Dato il nostro interesse per le cause dell’aumento della disperazione e il conseguente aumento della mortalità per suicidio, alcol e overdose di droghe – oltre all’aumento delle malattie cardiovascolari e del diabete causato da cibi disperati e dalla mancanza di esercizio sociale – abbiamo ipotizzato una connessione.

Avendo figli adolescenti, sono particolarmente sintonizzato sul ruolo dei social media e del tempo trascorso davanti allo schermo nella crescente disperazione dei giovani.

Lei cita una grande preoccupazione economica legata al declino della fertilità, a un’alterata struttura della popolazione (percentuale ridotta di giovani) che porta a vasti posti vacanti in ruoli entry-level e più impegnativi dal punto di vista fisico, ma cos’altro la preoccupa?

Le preoccupazioni economiche sono chiare: chi farà tutto il lavoro?

Ma ci sono altre preoccupazioni, come ad esempio come ci prenderemo cura della nostra popolazione che invecchia e da dove verranno i soldi?

E con meno consumatori, chi comprerà la roba, la farina del mulino del capitalismo? E senza persone giovani e creative, da dove verranno le innovazioni lunari per combattere le sfide esistenziali come il cambiamento climatico?

Portato all’estremo, un mondo senza bambini è un mondo senza speranza, come vividamente ritratto nel film “I figli degli uomini”.

Ci sono iniziative “pronataliste” efficaci a lungo termine che avete visto in azione? Quali sono le altre cause di questi errori?

Come notato nel documento, sono stati tentati vari sussidi sociali per “dare il via” alla fertilità, ma nella misura in cui stimolano la riproduzione, è un effetto debole e breve.

La disperazione sta aumentando più rapidamente per coloro che sono in età riproduttiva, quindi è ovvio che i giovani che non vogliono nemmeno vivere o che usano pratiche letali come droghe o cibi grassi per elevare il loro umore è improbabile che trovino attraente un impegno di 20 anni per allevare un bambino.

Pensa che la visione dei giovani sulle loro prospettive economiche possa influenzare il loro umore, il che potrebbe esacerbare alcuni dei cali?  

Assolutamente! Come notiamo nel documento, per molte persone oggi, le ricompense sperimentate sia attraverso i guadagni materiali che attraverso le interazioni sociali autentiche sono in declino, e questi deficit sono ulteriormente esacerbati dal confronto con gli altri sui social media. Sosteniamo che questo slancio negativo funge da potente motore per diminuire la fertilità e aumentare le morti per disperazione.

Hai qualche informazione comparativa su come la disperazione o il calo dei tassi di natalità differiscono tra i ruoli più isolati rispetto a quelli guidati dal team?  

Non ancora, ma notiamo che recenti sondaggi rilevano che oltre il 25% dei lavoratori a distanza riferisce di sentirsi solo.

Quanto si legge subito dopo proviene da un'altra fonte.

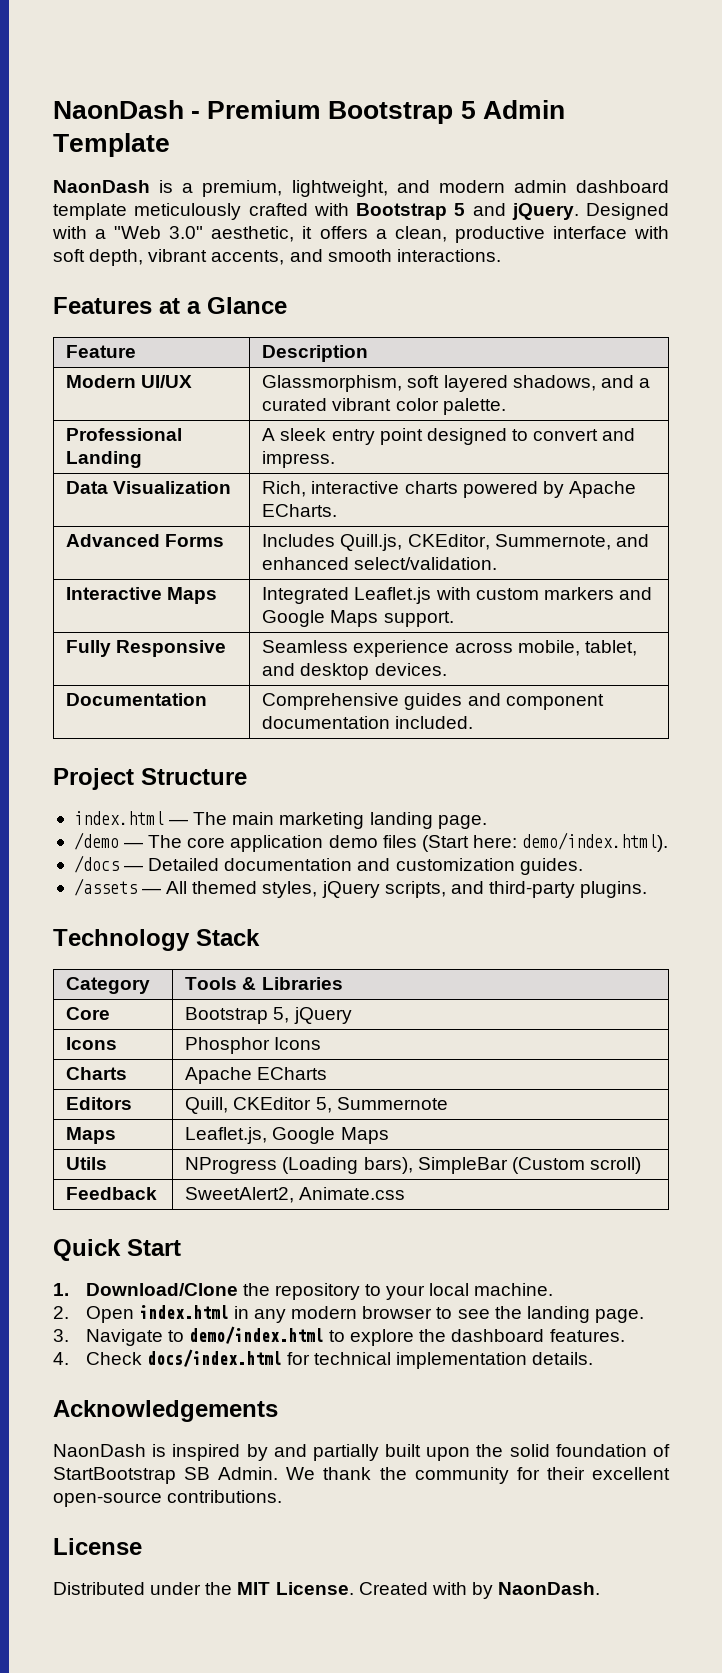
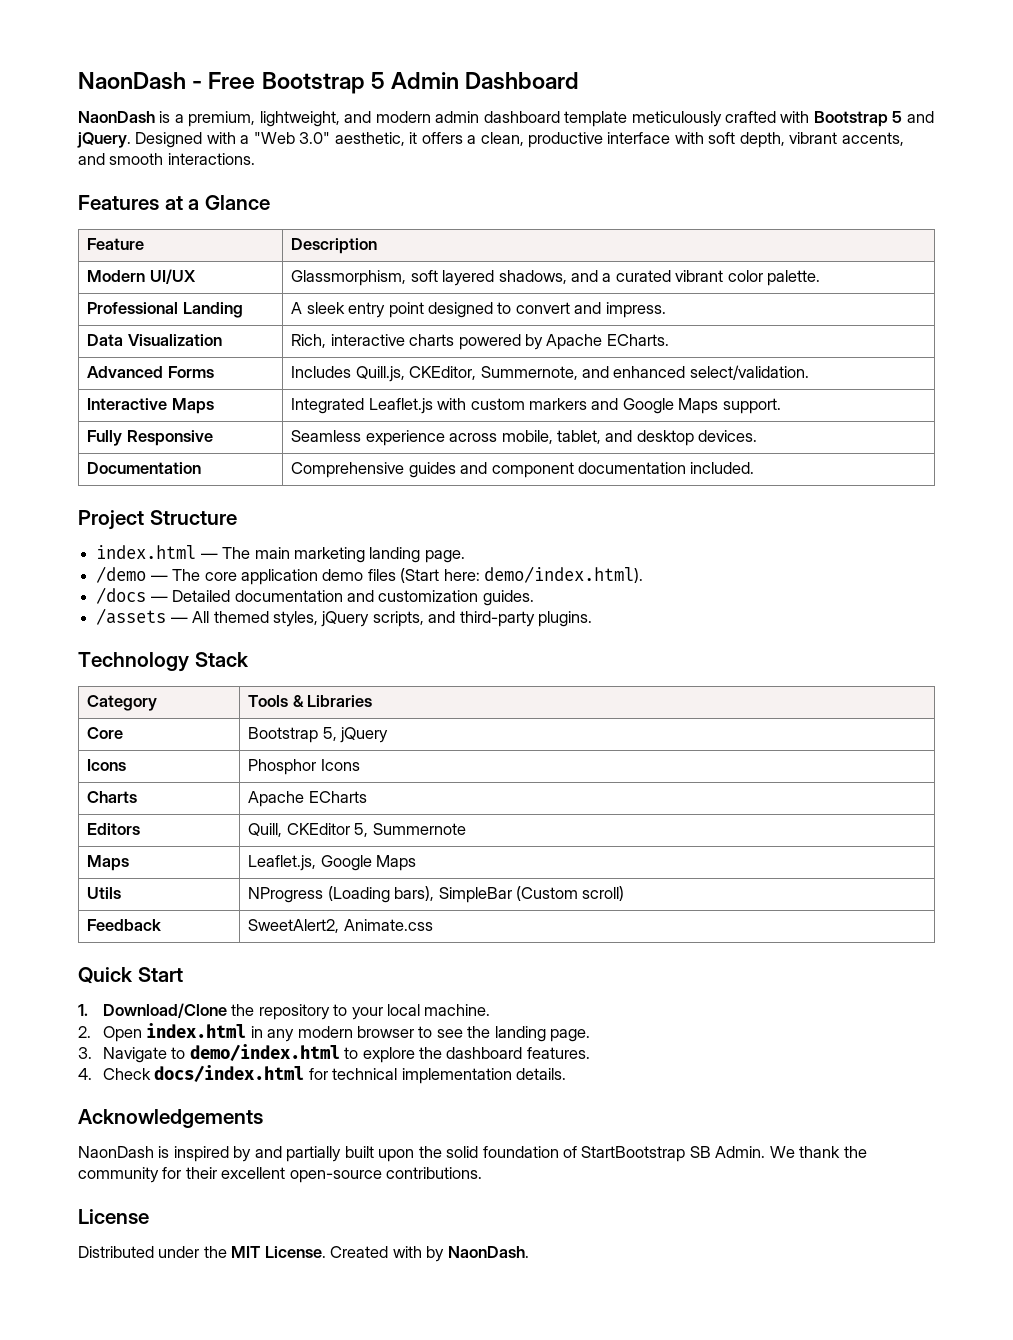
- NaonDash - Premium Bootstrap 5 Admin Template
+ NaonDash - Free Bootstrap 5 Admin Dashboard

I più giovani amano lavorare da casa, ma la loro mancanza di opportunità di entrare in contatto con i colleghi nel mondo reale può contribuire all’aumento della disperazione e al calo dell’interesse, e persino delle opportunità, di trovare un compagno e avere figli, come sostenuto di recente dal nostro collega Scott Galloway della New York University.

Quali raccomandazioni avete tu e Peter Sterling per rimediare a questo problema? Inoltre, come si fa a convincere le persone a interessarsene?

Se il calo della fertilità è effettivamente causato dall’aumento della disuguaglianza e dalla disconnessione sociale, la cura non risiederebbe in piccoli ritocchi come i sussidi materni e un maggior numero di centri di assistenza all’infanzia.

Piuttosto, comporterebbe una profonda ristrutturazione socioeconomica per ridurre le disuguaglianze e ripristinare tutti gli aspetti della vita sociale che sono stati così gravemente degradati. Il movimento “no cellulari nelle scuole” è un passo positivo in questa direzione.

La nostra specie ha già attraversato colli di bottiglia in passato. Se offriamo ai giovani l’opportunità di vere carriere di apprendimento e di crescita delle competenze con posti di lavoro significativi, si riprenderanno subito. Riduci il loro terribile isolamento sociale e risponderanno.